(Foto: www.cuerpospintados.com)
Sou o corpo mole e o corpo firme, as muitas curvas e os ângulos pontiagudos. Sou a forma que se imagine, de planícies e montanhas com cheiro de perfume, roupa de baixo transparente e saltos de todo tamanho. Sou sussurro, barulho e silêncio. E por ser mulher, sou campo e estrebaria a um só tempo - lugar de procurar abrigo em dias de chuva, lugar de correr, cabelos ao vento, em dias de pura loucura.
Sou a espátula, o creme das tintas que misturo a algumas gotas de óleo de linhaça, o perfume de terebintina nas narinas, as mãos sujas de todas as cores, e a trama de tecido que embebo em minhas misturas, enquanto em minha mente o quadro pintado se descortina muito antes do último traço. Sou o contato do pincel no pano, o movimento lento e metódico das cerdas sobre as fibras, acariciando cada pequena linha, manchando de vida a tela em branco.

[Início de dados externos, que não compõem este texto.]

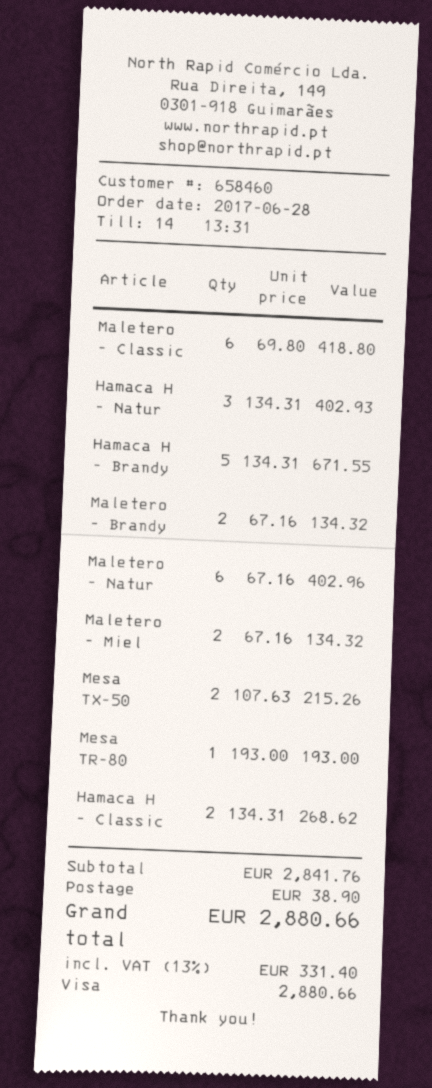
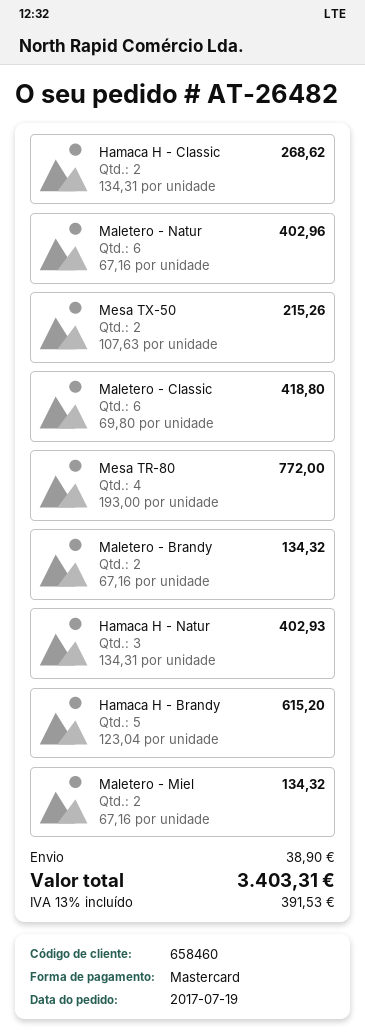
order date: 2017-06-28 -> 2017-07-19
payment method: Visa -> Mastercard
Hamaca H - Brandy: 5 x 134.31 = 671.55 -> 5 x 123.04 = 615.20
Mesa TR-80: 1 x 193.00 = 193.00 -> 4 x 193.00 = 772.00
tax: 13% = 331.40 -> 13% = 391.53
total: 2880.66 -> 3403.31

Sou a poesia das tardes chuvosas em que o peito se fecha em dores, como se fecham no céu as nuvens. Sou a poesia que leio e sou a que escrevo. Sou as horas que voam enquanto os dedos teclam computadores, vertendo letras e versos que vejo na minha alma e na alma de todos os homens que ao verbo torno. Sou o silêncio entre as frases, o ponto. Sou a sentença entre aspas que sai da boca dos personagens. Sou o comentário, a síntese e a antítese de meus heróis imaginários. Sou o fim, mas também sou o título. Sou as teorias de vida que persigo e que coloco em palavras lançadas ao vento.

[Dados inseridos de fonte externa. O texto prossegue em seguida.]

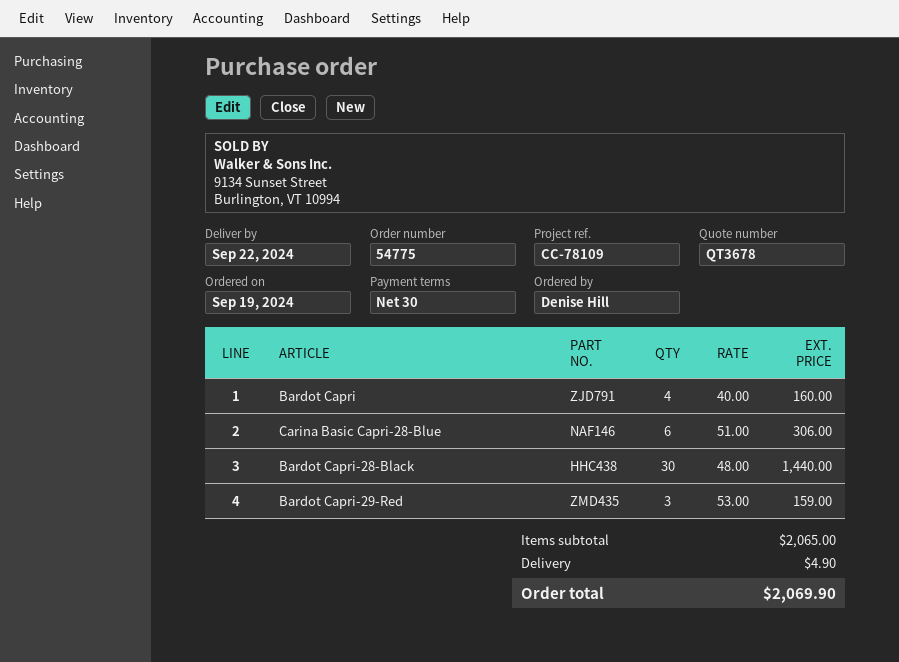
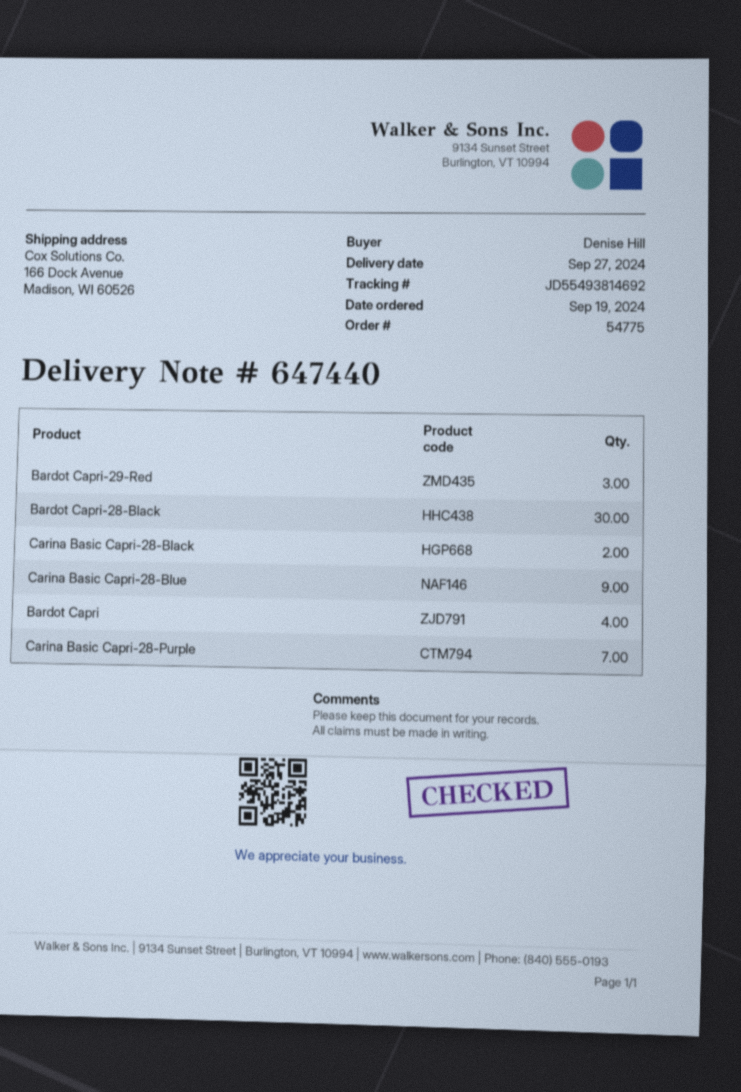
delivery date: 2024-09-22 -> 2024-09-27
Carina Basic Capri-28-Blue: 6 -> 9
Carina Basic Capri-28-Black: none -> 2
Carina Basic Capri-28-Purple: none -> 7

Sou o ventre que abriga nove meses o feto. A mão sobre a lua da própria barriga, enquanto os pezinhos do filho mexem sob a pele rija. Os líquidos que fluem, nutrindo o milagre. A sincronia de dois corações num só corpo que batem. Sou o berço e a mortalha. O peito que entrega o leite, a carícia na testa da criança, as noites em claro. Sou o cordão umbilical e a tesoura, o primeiro rosto amigo e o último consolo.
Quando amar em gestos, palavras e cores não me cabem, sou as teclas do instrumento, o ranger dos pedais, as cordas que ressoam, a vibração no ar. A pausa entre os compassos. Sou os acordes graves e os trinados. Minh’alma um arpejo cadenciado, seguido do estrondo dos meus desejos, da calma depois do orgasmo. Sou a música que ouço, de todo o estilo, sou a música que crio, aquela que leio na partitura invisível. Sou o ritmo que muda, como mudam as marés. As sinfonias que componho, o instrumento, num só.

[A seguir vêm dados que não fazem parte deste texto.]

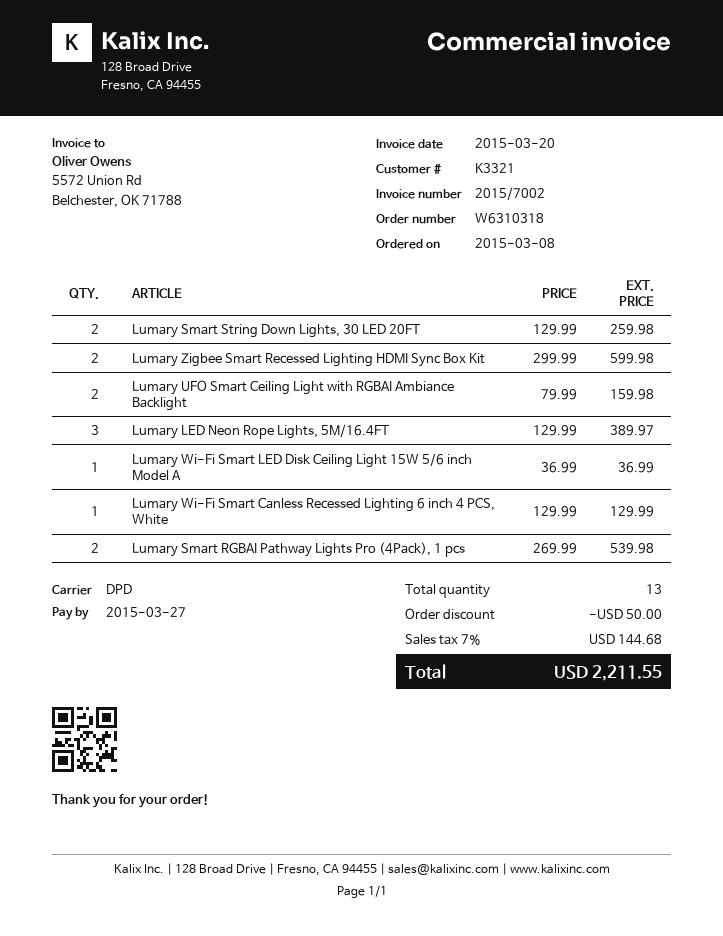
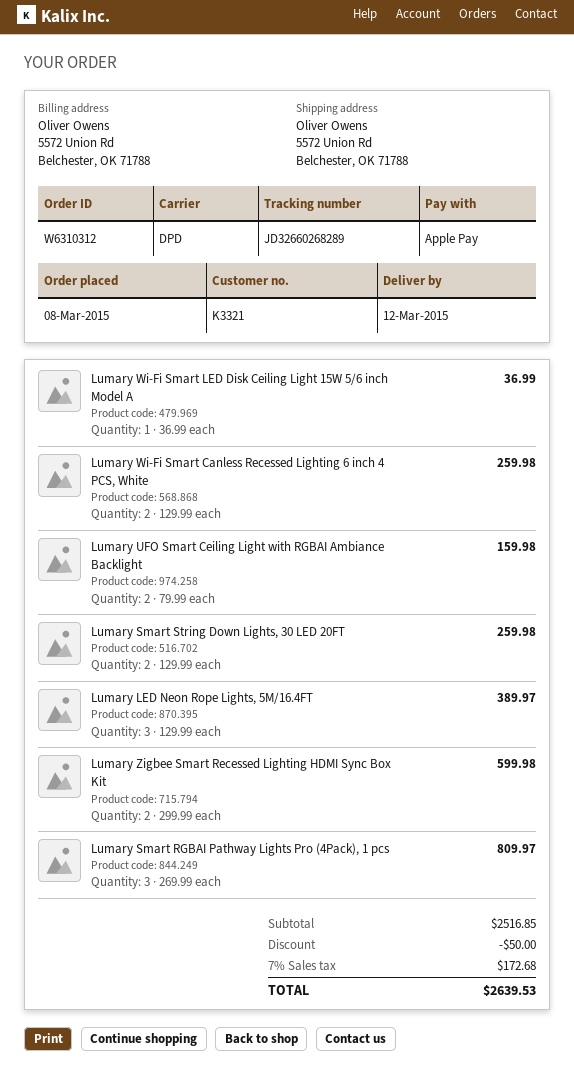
order number: W6310318 -> W6310312
Lumary Wi-Fi Smart Canless Recessed Lighting 6 inch 4 PCS, White: 1 x 129.99 = 129.99 -> 2 x 129.99 = 259.98
Lumary Smart RGBAI Pathway Lights Pro (4Pack), 1 pcs: 2 x 269.99 = 539.98 -> 3 x 269.99 = 809.97
tax: 7% = 144.68 -> 7% = 172.68
total: 2211.55 -> 2639.53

Sou nos homens que amei a outra face, o complemento inteiro, o grito interrompido, a dor no peito. Mas sou também o remanso, o carinho que tranqüiliza, o leito. A égua no cio, indomada. Sou adestrada. Os dedos que correm pelo corpo, a língua molhada. Sou o sussurro seco e a voz engasgada. As unhas cravadas nas costas, a pele rasgada. Sou o cheiro no ar do quarto, nas pernas entrelaçadas, das ancas que me cavalgam, sou sela que fica, sou ventania que passa. Boca noutra boca, a alma na outra. A gota de lágrima que desce, pelo rosto suado, quando dois são um.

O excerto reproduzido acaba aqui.